Task description:
How many lines in the records below contain "monospace"? Answer with the number alone.

Stored dataset items:
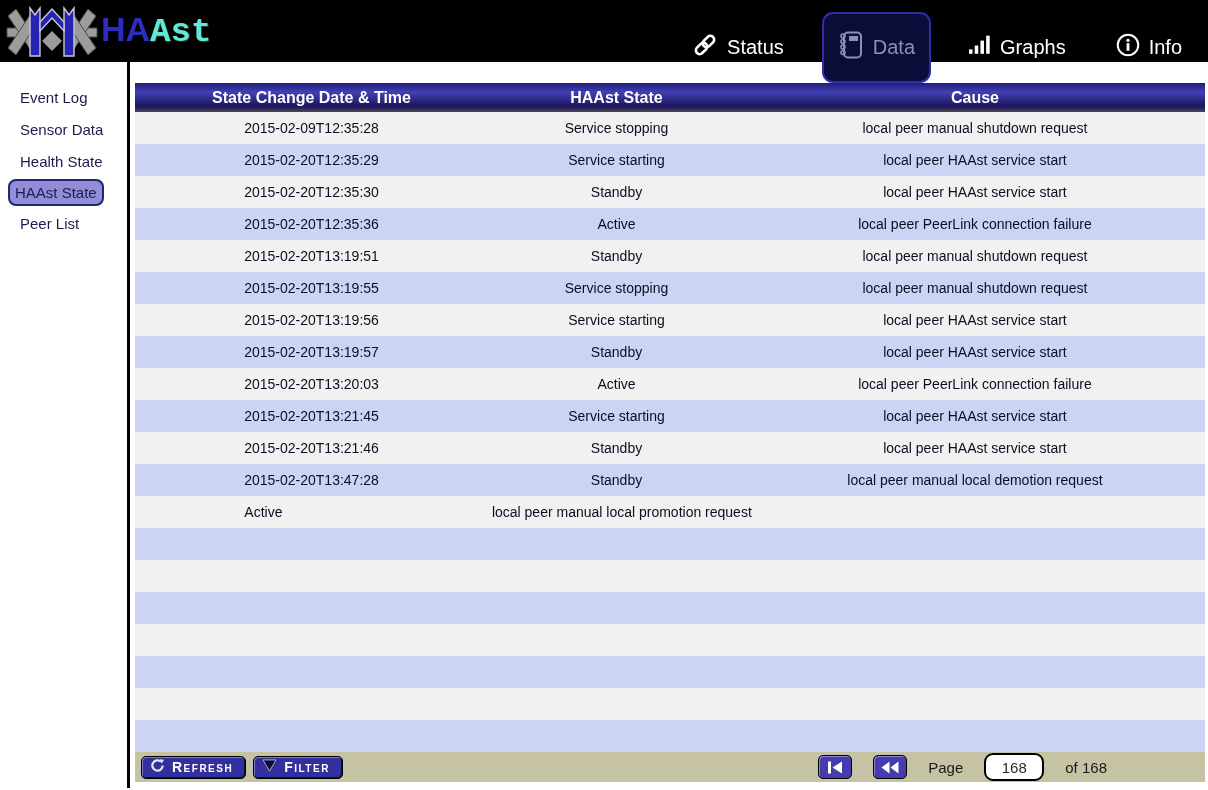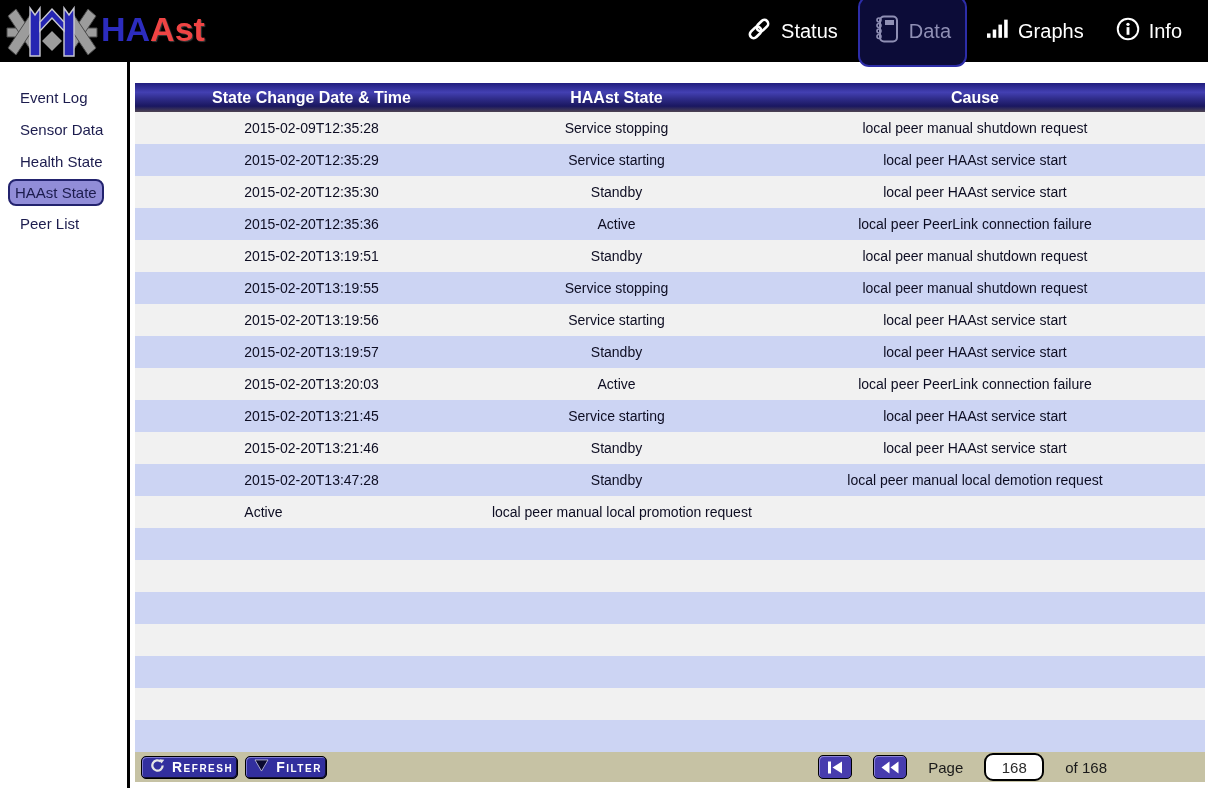--- a/index.html
+++ b/index.html
@@ -13,7 +13,7 @@
   .logo{position:absolute;left:6px;top:5px;}
   .brand{position:absolute;left:101px;top:10px;font-size:34px;font-weight:bold;letter-spacing:0;}
   .brand .ha{color:#2c2cbe;}
-  .brand .ast{color:#ef4444;text-shadow:1px 1px 1px #3a3a3a;}
+  .brand .ast{color:#5eead4;text-shadow:1px 1px 1px #3a3a3a;font-family:Liberation Mono, monospace;}
   .topnav{position:absolute;right:14px;top:0;height:62px;display:flex;align-items:center;gap:8px;}
   .nav-item{display:flex;align-items:center;gap:9px;color:#fff;font-size:20px;
     padding:6px 10px;cursor:pointer;border:2px solid transparent;}

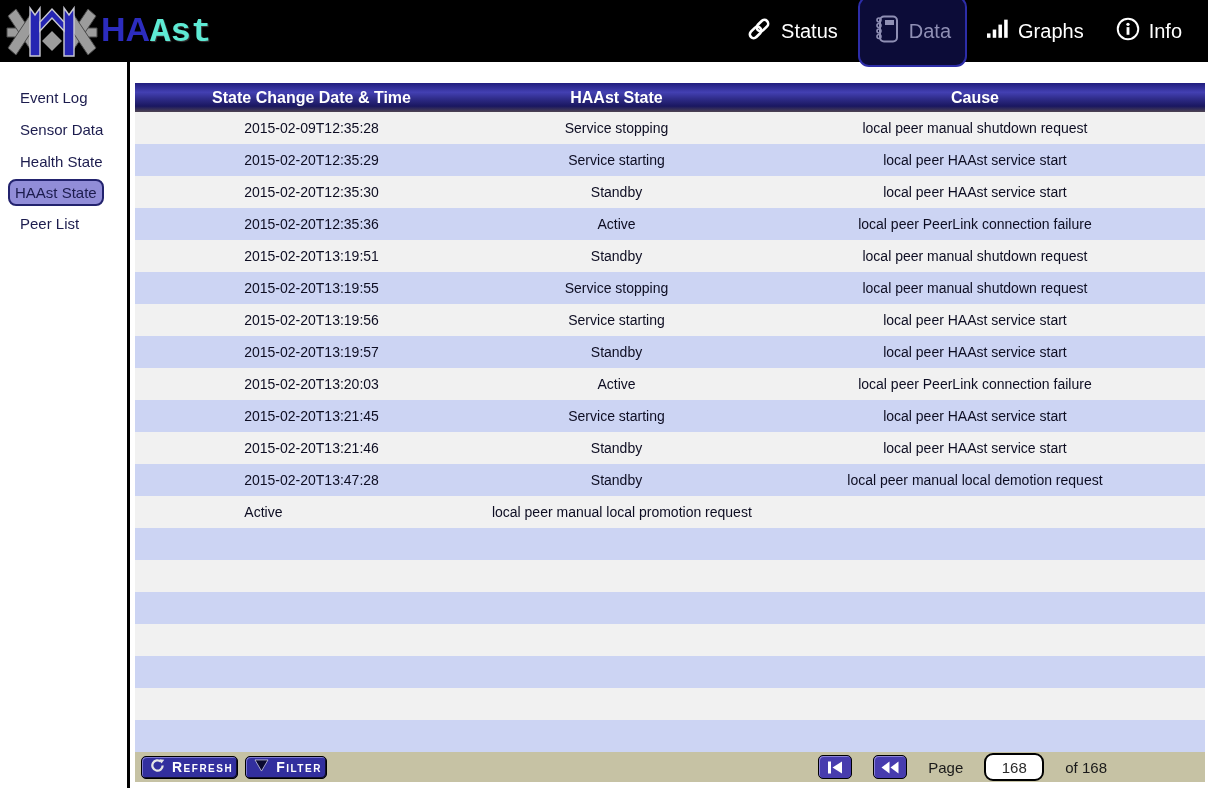--- a/index.html
+++ b/index.html
@@ -14,7 +14,7 @@
   .brand{position:absolute;left:101px;top:10px;font-size:34px;font-weight:bold;letter-spacing:0;}
   .brand .ha{color:#2c2cbe;}
   .brand .ast{color:#5eead4;text-shadow:1px 1px 1px #3a3a3a;font-family:Liberation Mono, monospace;}
-  .topnav{position:absolute;right:14px;top:0;height:62px;display:flex;align-items:center;gap:8px;}
+  .topnav{position:absolute;right:14px;top:16px;height:62px;display:flex;align-items:center;gap:26px;}
   .nav-item{display:flex;align-items:center;gap:9px;color:#fff;font-size:20px;
     padding:6px 10px;cursor:pointer;border:2px solid transparent;}
   .nav-item.selected{background:#0c0c38;border:2px solid #2d2da8;border-radius:11px;color:#8f8fb4;

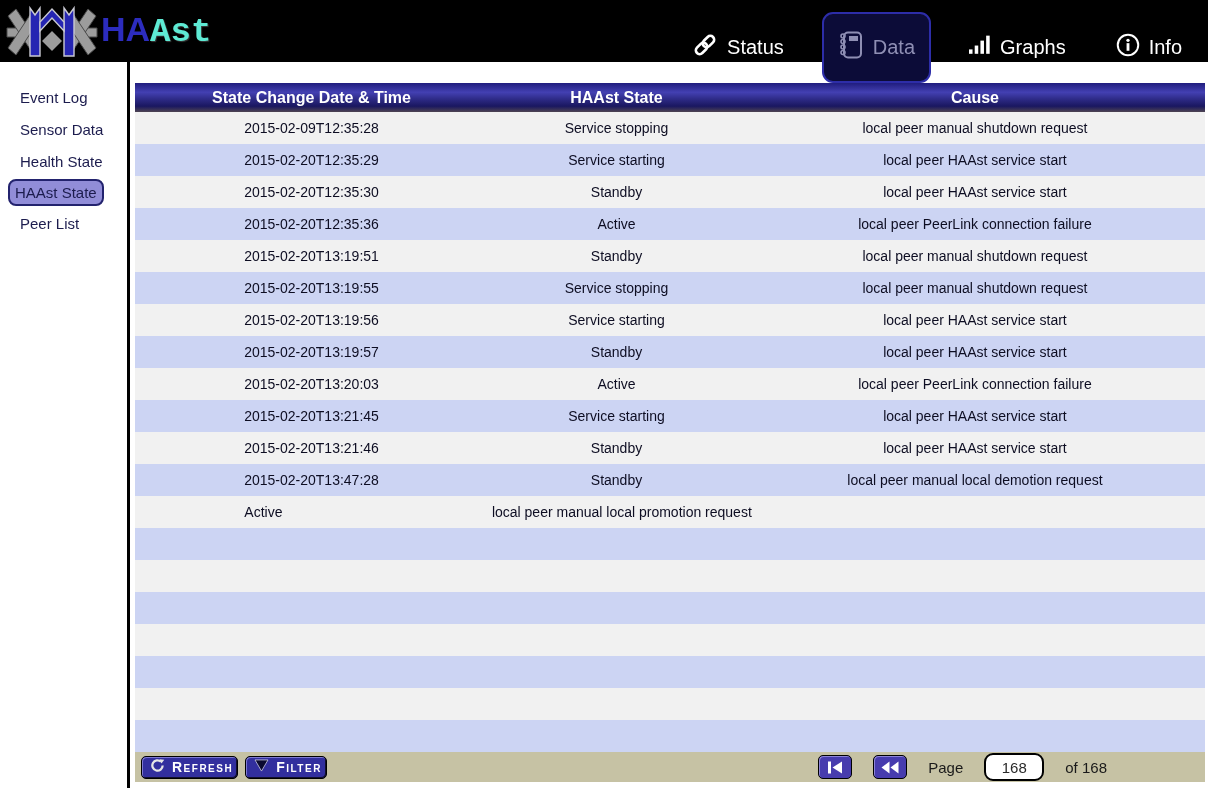--- a/index.html
+++ b/index.html
@@ -45,7 +45,7 @@
   .btn{display:flex;align-items:center;gap:7px;background:#322f9e;color:#fff;
     font-family:"Liberation Sans",sans-serif;font-size:14px;font-weight:bold;
     font-variant:small-caps;letter-spacing:1.5px;
-    border:1px solid #000;border-radius:5px;padding:2px 4px 3px 8px;margin-right:7px;
+    border:1px solid #000;border-radius:5px;padding:2px 12px 3px 8px;margin-right:7px;
     box-shadow:inset 1px 1px 0 #7d79d2,inset -1px -1px 0 #12102e;cursor:pointer;height:23px;box-sizing:border-box;}
   .spacer{flex:1;}
   .pagegroup{display:flex;align-items:center;gap:21px;padding-right:92px;}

Your response:
2